Top of ENTRIES SUPPLIED

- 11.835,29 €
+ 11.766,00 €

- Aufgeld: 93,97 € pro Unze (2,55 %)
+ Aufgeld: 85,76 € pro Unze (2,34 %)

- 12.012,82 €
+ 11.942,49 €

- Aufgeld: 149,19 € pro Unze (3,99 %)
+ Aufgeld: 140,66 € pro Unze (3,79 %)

Bottom of ENTRIES SUPPLIED
Top of ENTRIES SUPPLIED

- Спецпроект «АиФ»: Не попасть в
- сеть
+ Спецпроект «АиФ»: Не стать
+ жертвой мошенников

Bottom of ENTRIES SUPPLIED

Beginning with the line containing "- Aufgeld: 149,19 € pro Unze (3,99 %)" in the material above, copy every line exactly until you have copied the line containing "Unze (3,79 %)".

** EXPECTED OUTPUT **
- Aufgeld: 149,19 € pro Unze (3,99 %)
+ Aufgeld: 140,66 € pro Unze (3,79 %)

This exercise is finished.